Emotion, signée Thierry Debroux

Le Roi Lune de Thierry Debroux redonne vie à un des personnages mythiques de l'histoire de l'Europe. Un de ces hommes né à une époque qui n'est pas la sienne et qui refuse de se soumettre à l'air de son temps. Son seul et unique moteur? La passion. Il aime le beau, l'art. Et il va mettre une énergie considérable, tant humaine que financière, au service de Richard Wagner, son ami, afin qu'il puisse créer librement ses opéras grandioses. Il mourra seul, fou, suicidé dans cinquante centimètre d'eau, sur le bord d'un lac.


Une équipe en parfaite osmose. Un jeu de rôles complexe où réalité et fiction se mêlent. Un jeu de dupes qui mystifie constamment le spectateur.
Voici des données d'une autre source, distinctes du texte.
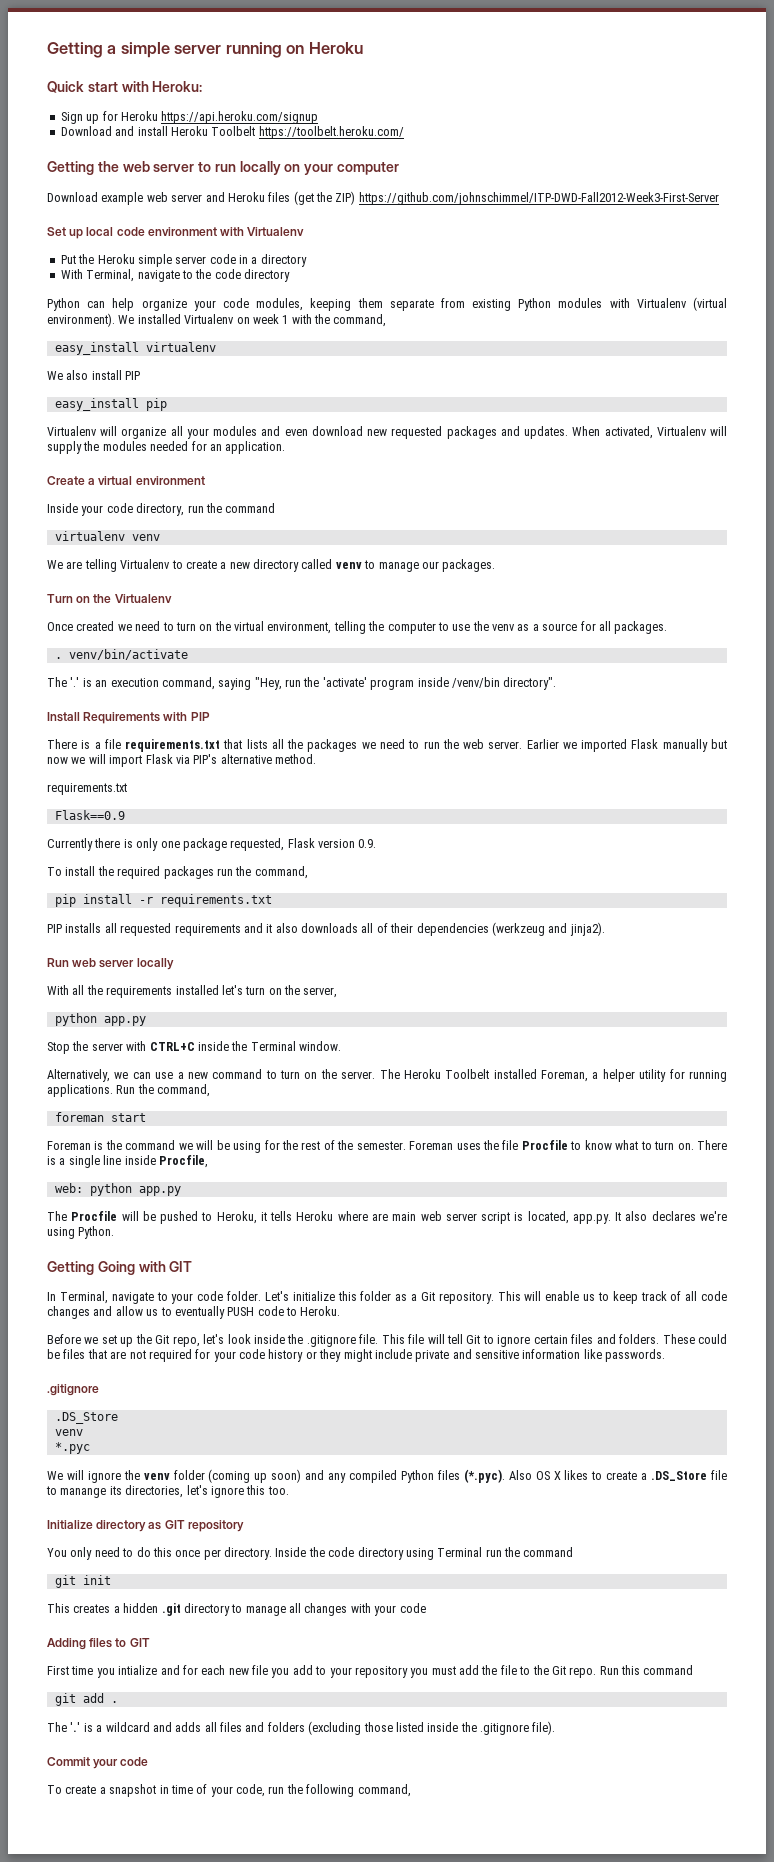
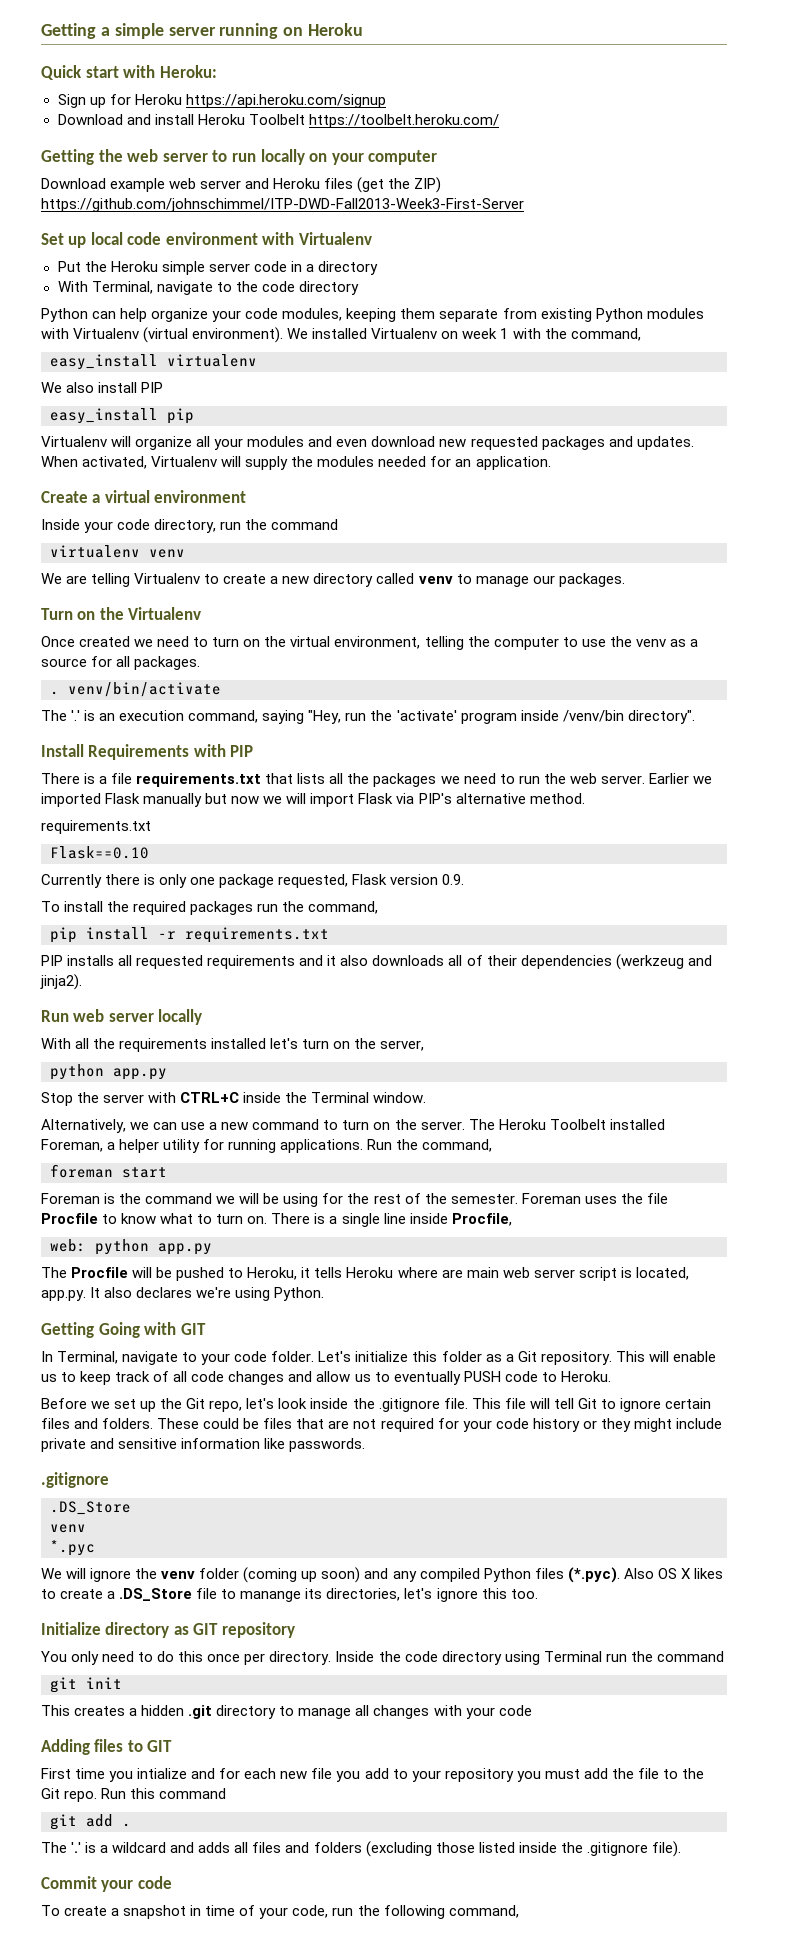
[358,192,719,205] https://github.com/johnschimmel/ITP-DWD-Fall2012-Week3-First-Server -> [41,198,524,212] https://github.com/johnschimmel/ITP-DWD-Fall2013-Week3-First-Server
[54,810,125,820] Flask==0.9 -> [50,846,149,859] Flask==0.10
Il y a des soirs comme ça où le traditionnel salut des premières, rassemblant sur le plateau acteurs, auteur, metteur en scène et collaborateurs divers a vraiment sa raison d'être. Des soirs où les applaudissements du public vont indistinctement aux uns et aux autres tant il semble impossible de dissocier les différents membres d'une équipe en parfaite osmose.

C'est très exactement ce que l'on ressentait mardi soir, au théâtre du Méridien, à l'issue de la première représentation du « Roi Lune », spectacle mettant en scène Louis II de Bavière, son amant-espion et un ministre de son gouvernement. Cette nuit-là, Louis II, le roi fou, le monarque fasciné par les arts et dégoûté par les petites magouilles humaines, apprend la mort de Richard Wagner. Entre la douleur qu'il ressent et le dégoût que lui inspire le ministre qui vient lui annoncer la nouvelle, Louis II imagine un jeu de rôles : le procès du roi. Renversant les places, il se mue en accusateur, fait jouer son personnage par Ludwig, son amant, et ordonne au ministre de se muer en avocat de la défense...

Mais ce jeu de rôles est encore bien plus complexe qu'on l'imagine et l'on découvrira bientôt que la frontière entre réalité et fiction est ici particulièrement poreuse.

Le premier responsable de la réussite de mardi soir est sans nul doute l'auteur, Thierry Debroux.

Acteur, metteur en scène, le gaillard est aussi un as de la plume et ce « Roi Lune » l'une de ses plus belles réussites : portrait d'un homme d'exception, discours sur le théâtre, sur les hommes politiques, sur le mensonge, la force de l'art... Loin de se contenter d'une pièce historique, Thierry Debroux nous entraîne dans un formidable jeu de dupes où le spectateur lui-même est constamment mystifié.

Après, notamment, « Le livropathe », autre formidable réussite, Debroux retrouve ici Frédéric Dussenne à la mise en scène. Une mise en scène sobre, sans effets de manche, mais d'une précision diabolique. Les costumes de Lionel Lesire situent les personnages dans un passé indéfini. Imaginée par Marcos Vinals Bassols, la scénographie est basée sur une immense table de banquet occupant tout le centre de l'espace et conditionnant tous les déplacements des acteurs. Ceux-ci baignent dans les lumières de Renaud Ceulemans qui réinvente la nuit et fait ressortir avec talent chacun des personnages.

Ceux-ci enfin sont campés de manière magistrale par trois comédiens. Alexandre Tissot est Ludwig, ambigu, séducteur, doté d'une formidable présence dans un rôle qui pourrait être écrasé par les deux autres. Julien Roy est Louis II, mystérieux, secret, violent, plaintif, gamin, exalté. Il parvient à visiter tous ses états sans jamais tomber dans la caricature. Benoît Van Dorslaer, enfin, est le ministre, tantôt effrayant, tantôt hilarant, souvent les deux à la fois, il est irrésistible de bout en bout.

Mais la vraie réussite du spectacle ne tient à aucun de ces participants mais à l'alchimie parfaite qui s'opère entre eux tous et mène à l'image finale, pleine d'une poésie, qui renvoie aux rêves de l'enfance et à ceux d'un roi qui croyait à la beauté de l'art plus qu'à la puissance des armées.